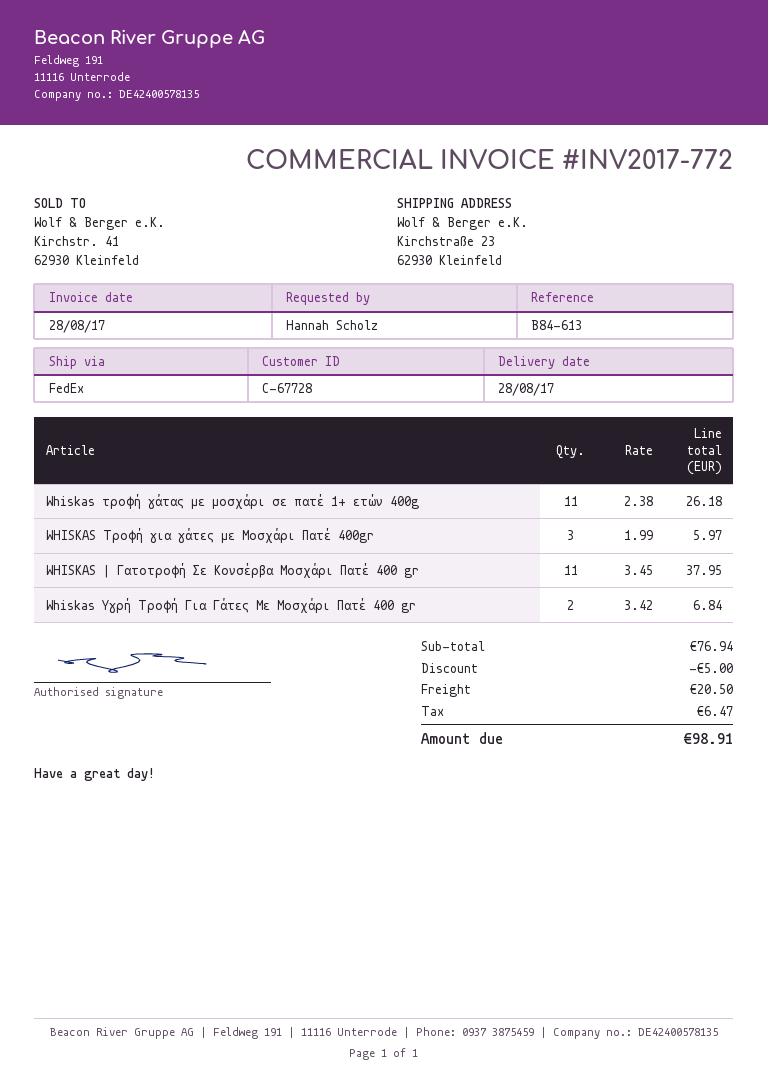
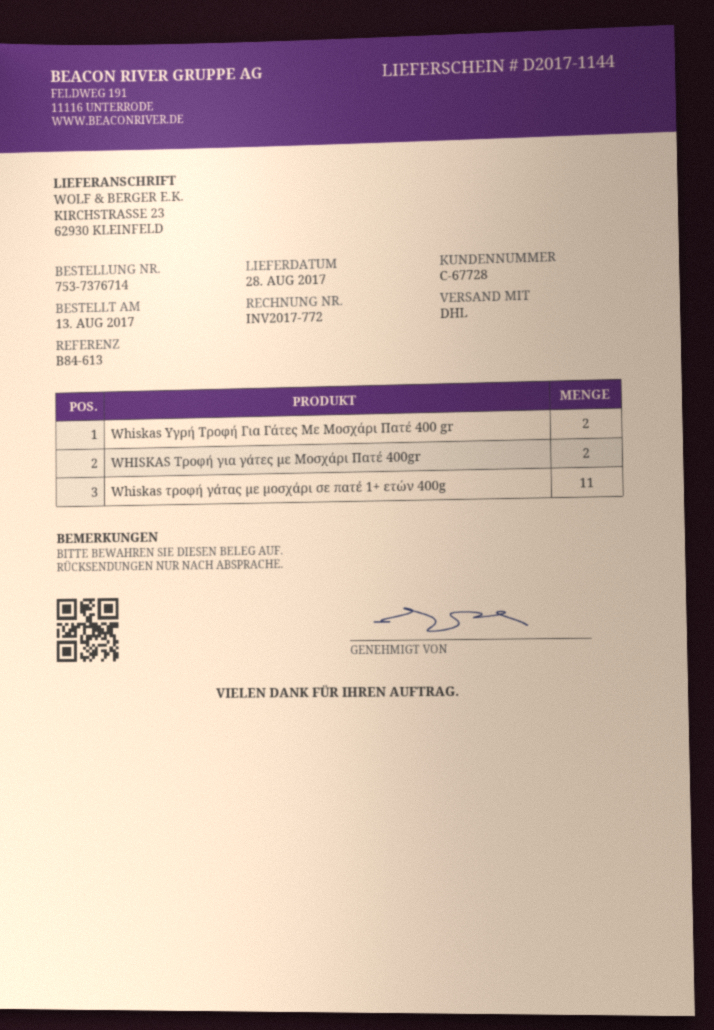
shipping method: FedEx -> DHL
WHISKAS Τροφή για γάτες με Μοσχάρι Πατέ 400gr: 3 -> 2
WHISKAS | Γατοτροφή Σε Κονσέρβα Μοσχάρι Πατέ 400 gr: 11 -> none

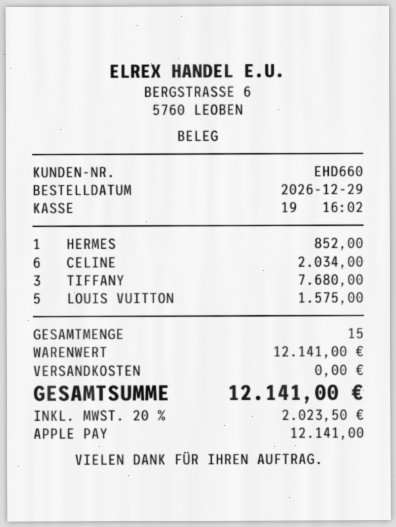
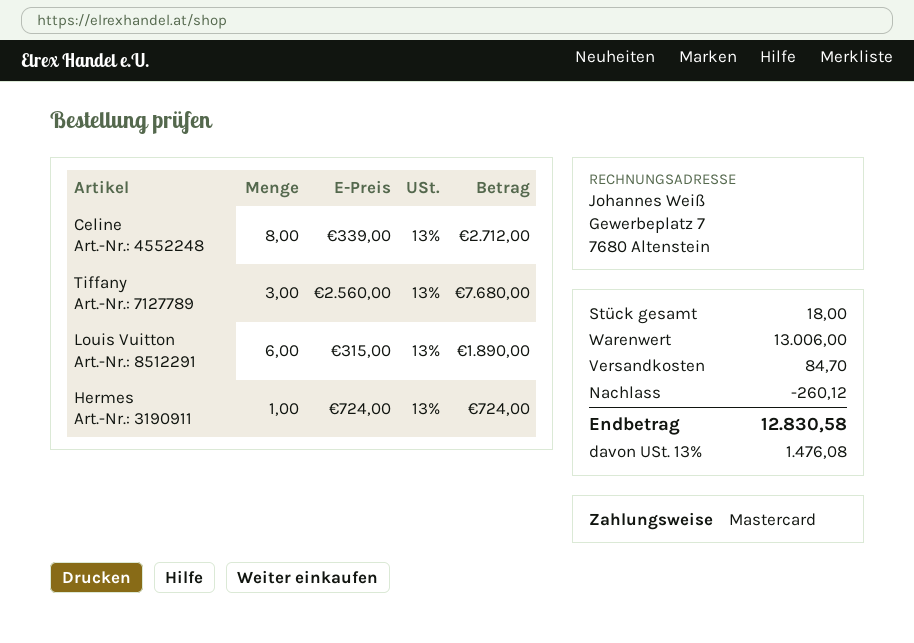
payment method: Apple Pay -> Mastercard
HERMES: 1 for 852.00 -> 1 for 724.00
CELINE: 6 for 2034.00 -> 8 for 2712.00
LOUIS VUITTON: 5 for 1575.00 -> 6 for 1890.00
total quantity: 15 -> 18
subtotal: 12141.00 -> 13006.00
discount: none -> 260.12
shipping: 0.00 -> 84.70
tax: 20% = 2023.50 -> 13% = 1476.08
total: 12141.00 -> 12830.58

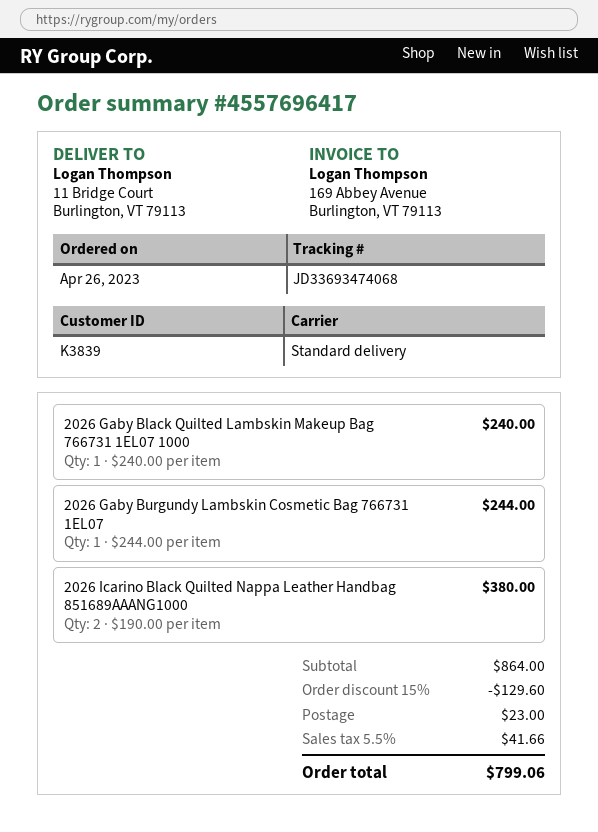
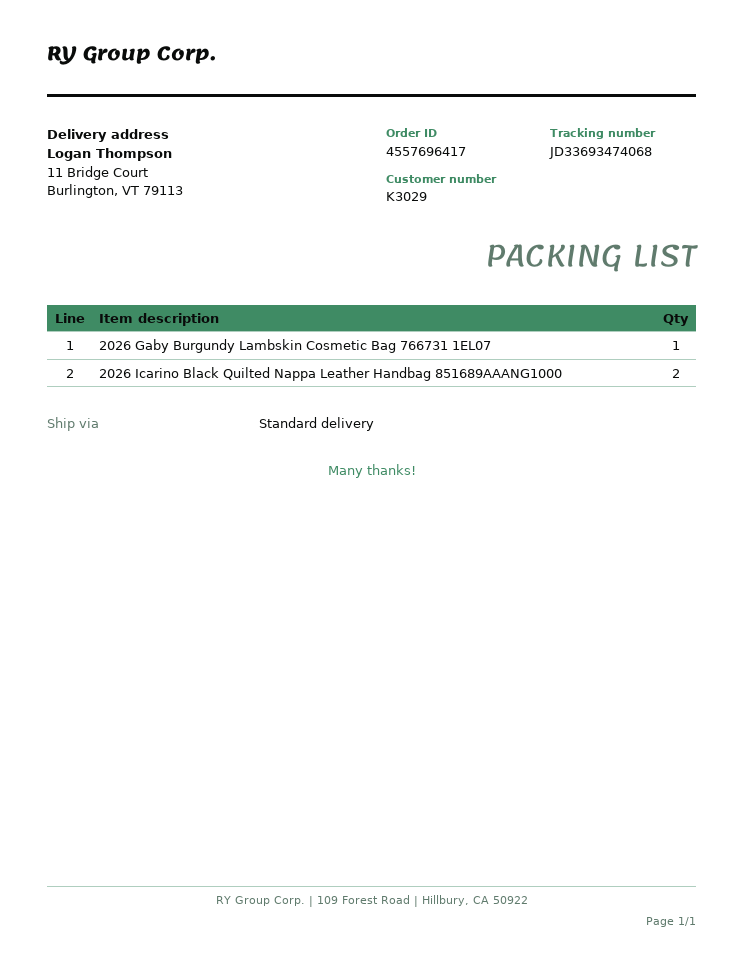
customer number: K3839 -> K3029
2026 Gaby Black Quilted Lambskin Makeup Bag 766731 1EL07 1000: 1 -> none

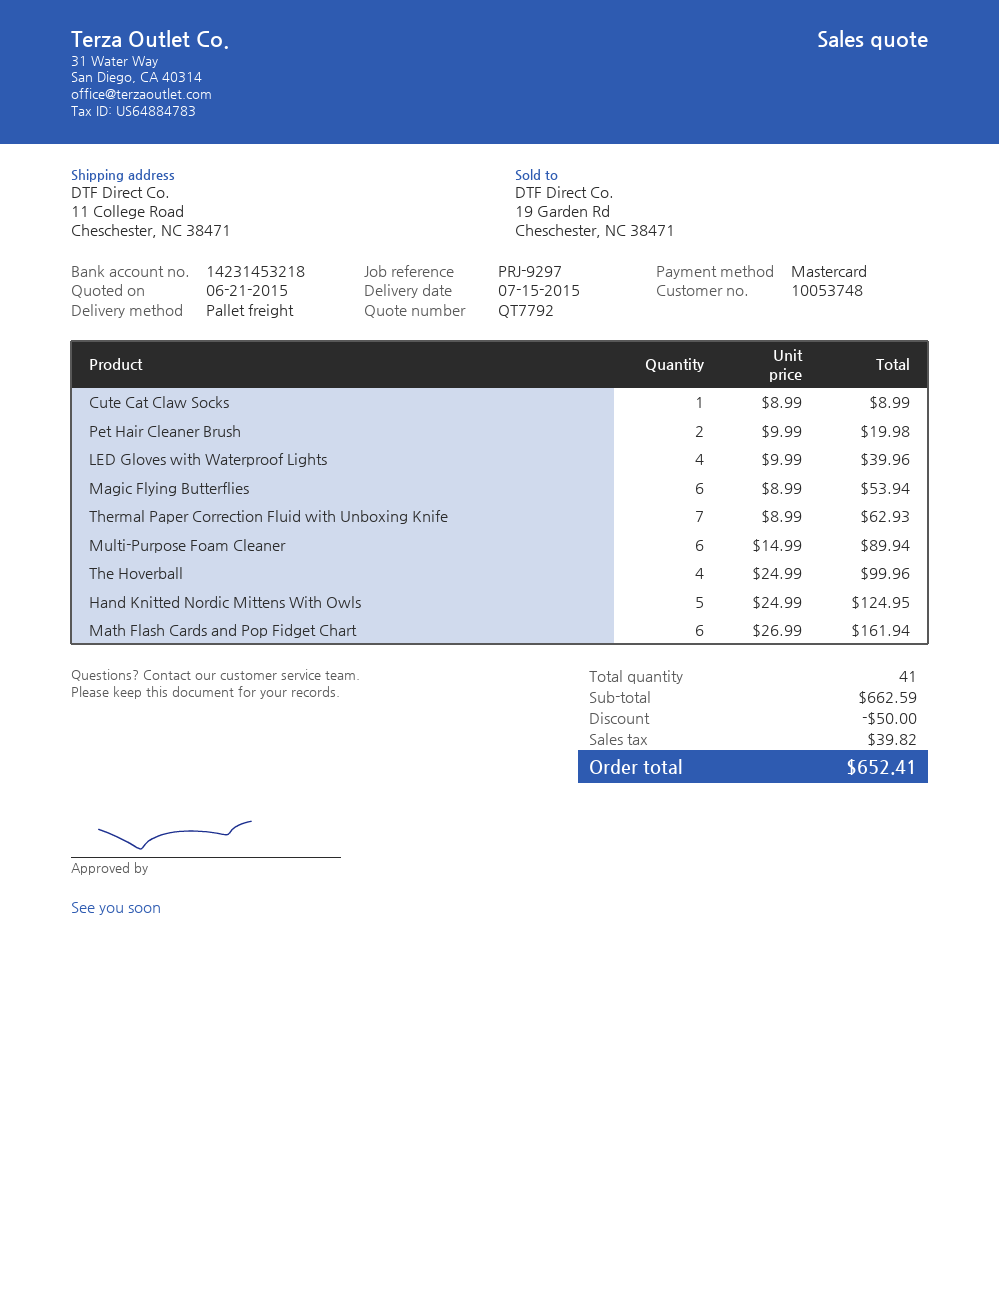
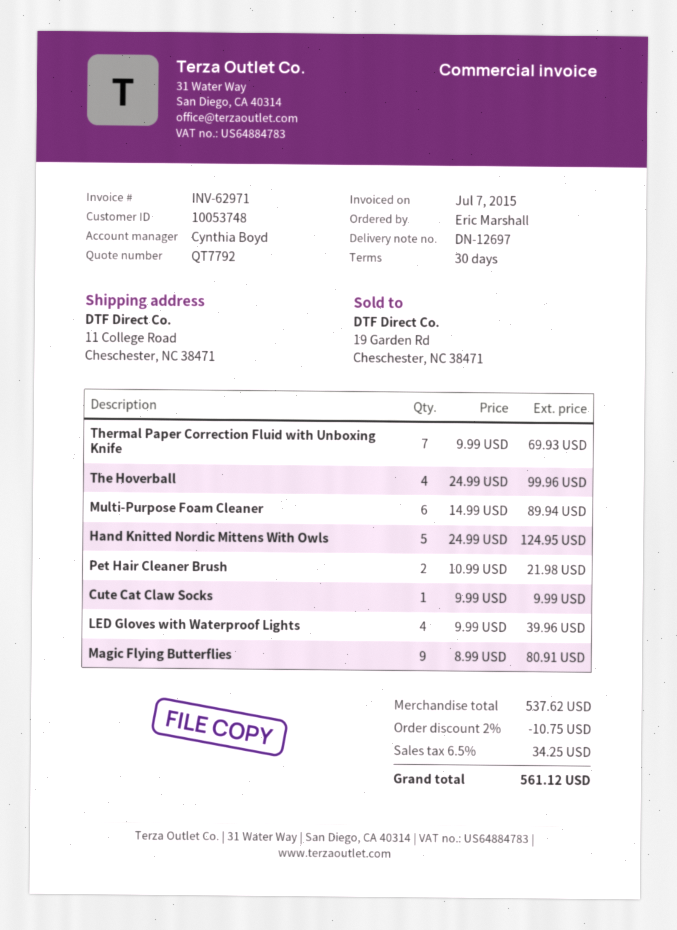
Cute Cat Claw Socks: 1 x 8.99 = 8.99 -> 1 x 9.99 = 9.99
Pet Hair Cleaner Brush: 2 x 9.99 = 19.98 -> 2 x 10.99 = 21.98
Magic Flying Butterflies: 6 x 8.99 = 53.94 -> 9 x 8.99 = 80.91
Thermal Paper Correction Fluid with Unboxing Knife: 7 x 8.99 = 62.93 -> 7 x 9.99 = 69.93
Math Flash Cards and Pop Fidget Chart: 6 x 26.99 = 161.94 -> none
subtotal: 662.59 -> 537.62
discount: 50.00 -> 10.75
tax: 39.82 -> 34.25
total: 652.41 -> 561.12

------------------------------------

Action item
Lines of the listing above that hold the string "subtotal" should each be copied.

Your response
subtotal: 12141.00 -> 13006.00
subtotal: 662.59 -> 537.62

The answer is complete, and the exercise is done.